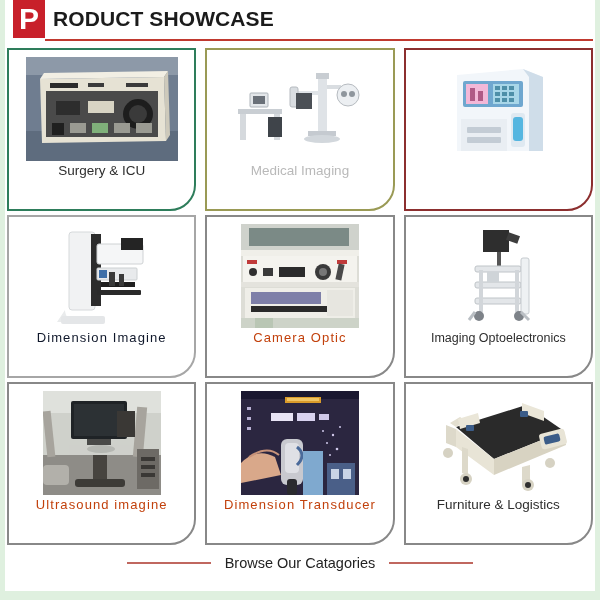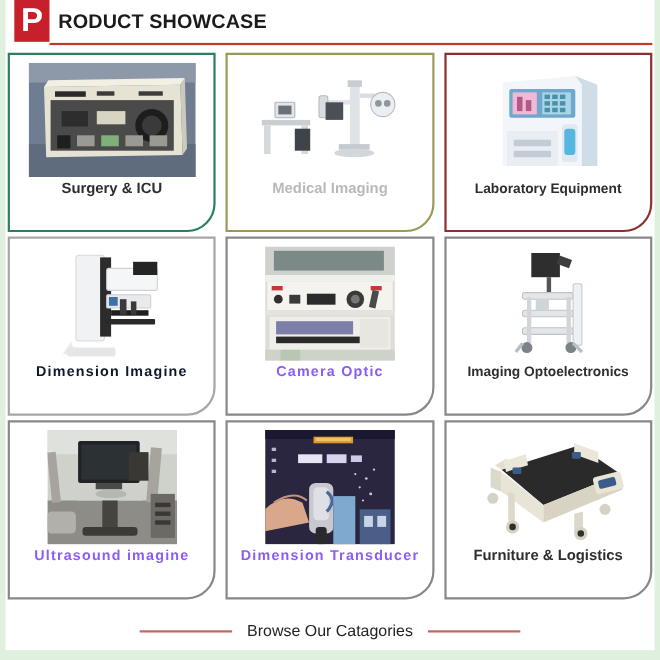--- a/index.html
+++ b/index.html
@@ -41,7 +41,7 @@
   }
   .header-title{
     color:#1b1b1b;
-    font-size:18px;
+    font-size:21px;
     font-weight:600;
     line-height:38px;
     margin-left:8px;

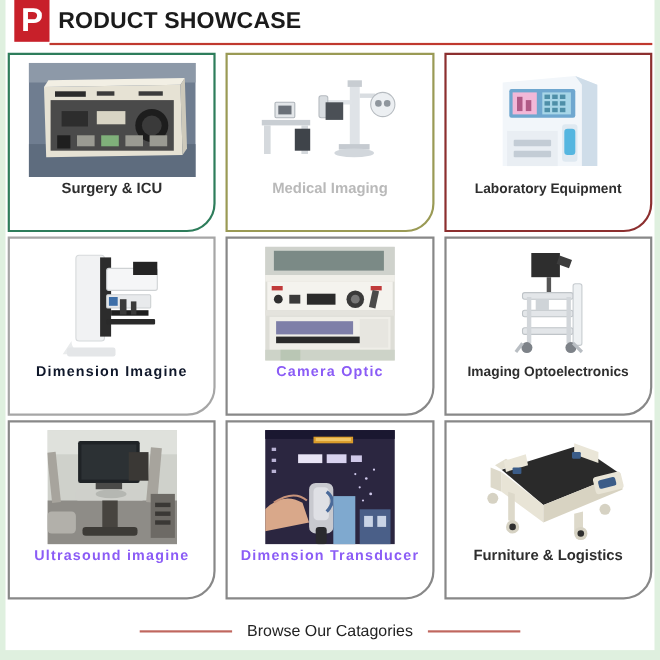--- a/index.html
+++ b/index.html
@@ -94,7 +94,6 @@
     text-align:left;
     line-height:16px;
     white-space:nowrap;
-    font-weight:bold;
   }
   .card-label.muted{
     color:#8b5cf6;

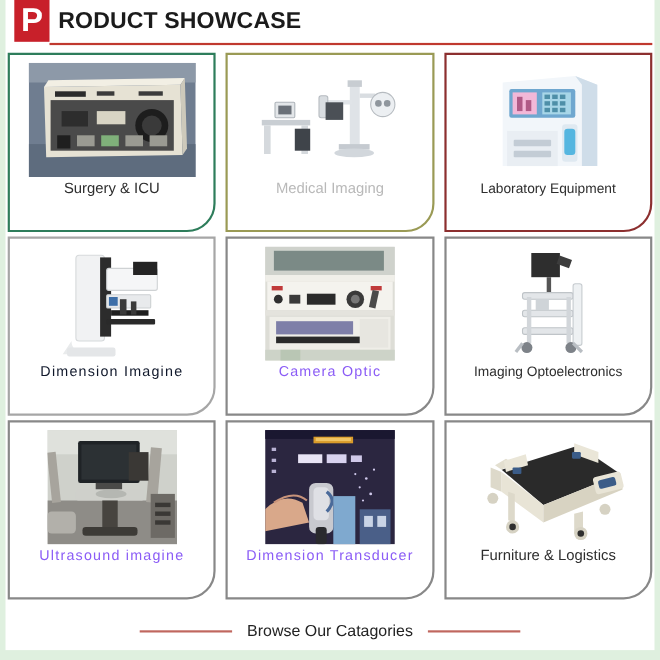--- a/index.html
+++ b/index.html
@@ -219,7 +219,6 @@
           <rect x="74" y="60" width="10" height="24" rx="3" fill="#55b6e0"></rect>
         </svg>
       </div>
-      <div class="card-label small" style="color: rgb(46, 46, 46); border-color: rgb(216, 139, 63);">Laboratory Equipment</div>
     </div>
 
     <div class="card" style="border-color: rgb(166, 166, 166);">

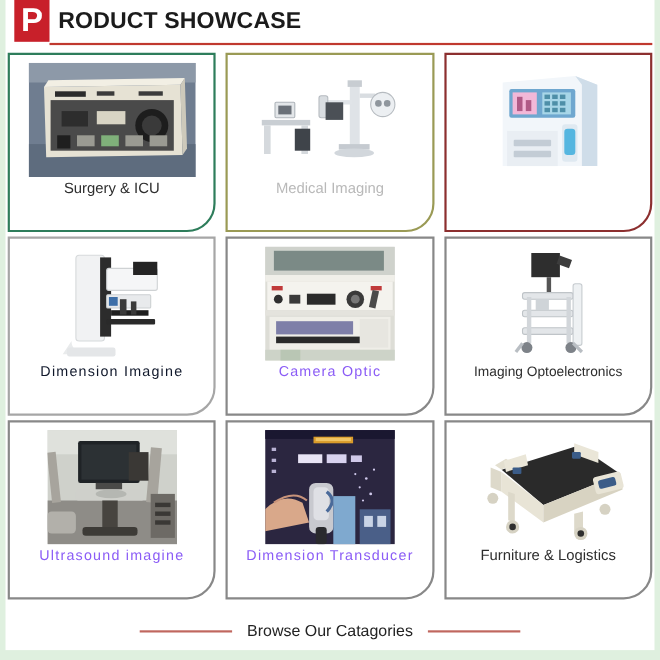--- a/index.html
+++ b/index.html
@@ -96,7 +96,7 @@
     white-space:nowrap;
   }
   .card-label.muted{
-    color:#8b5cf6;
+    color:#c2410c;
     letter-spacing:1.1px;
     font-size:13px;
   }

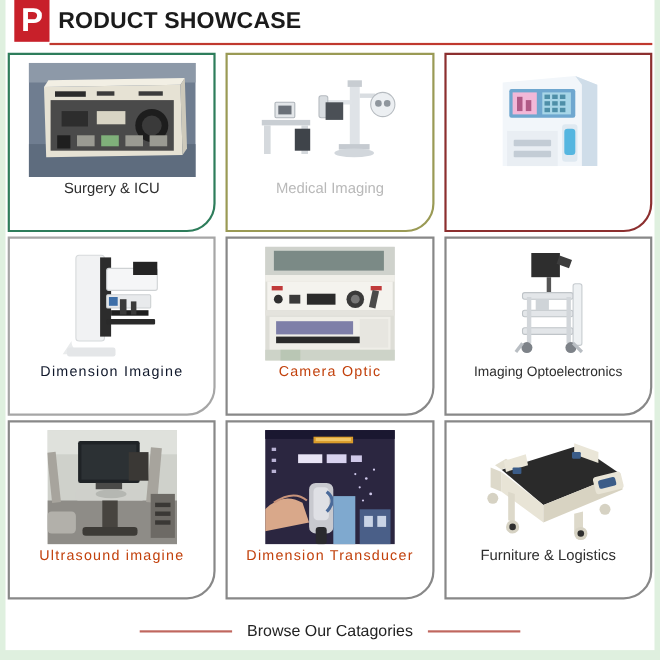--- a/index.html
+++ b/index.html
@@ -109,7 +109,7 @@
     justify-content:center;
     gap:14px;
     height:30px;
-    margin-top:14px;
+    margin-top:3px;
   }
   .footer-line{
     width:84px;height:2px;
————
EXERCISE DESCRIPTION: Every record must be copied exactly, with the pictures left out.

RESULT:
--- a/index.html
+++ b/index.html
@@ -41,7 +41,7 @@
   }
   .header-title{
     color:#1b1b1b;
-    font-size:18px;
+    font-size:21px;
     font-weight:600;
     line-height:38px;
     margin-left:8px;

--- a/index.html
+++ b/index.html
@@ -94,7 +94,6 @@
     text-align:left;
     line-height:16px;
     white-space:nowrap;
-    font-weight:bold;
   }
   .card-label.muted{
     color:#8b5cf6;

--- a/index.html
+++ b/index.html
@@ -219,7 +219,6 @@
           <rect x="74" y="60" width="10" height="24" rx="3" fill="#55b6e0"></rect>
         </svg>
       </div>
-      <div class="card-label small" style="color: rgb(46, 46, 46); border-color: rgb(216, 139, 63);">Laboratory Equipment</div>
     </div>
 
     <div class="card" style="border-color: rgb(166, 166, 166);">

--- a/index.html
+++ b/index.html
@@ -96,7 +96,7 @@
     white-space:nowrap;
   }
   .card-label.muted{
-    color:#8b5cf6;
+    color:#c2410c;
     letter-spacing:1.1px;
     font-size:13px;
   }

--- a/index.html
+++ b/index.html
@@ -109,7 +109,7 @@
     justify-content:center;
     gap:14px;
     height:30px;
-    margin-top:14px;
+    margin-top:3px;
   }
   .footer-line{
     width:84px;height:2px;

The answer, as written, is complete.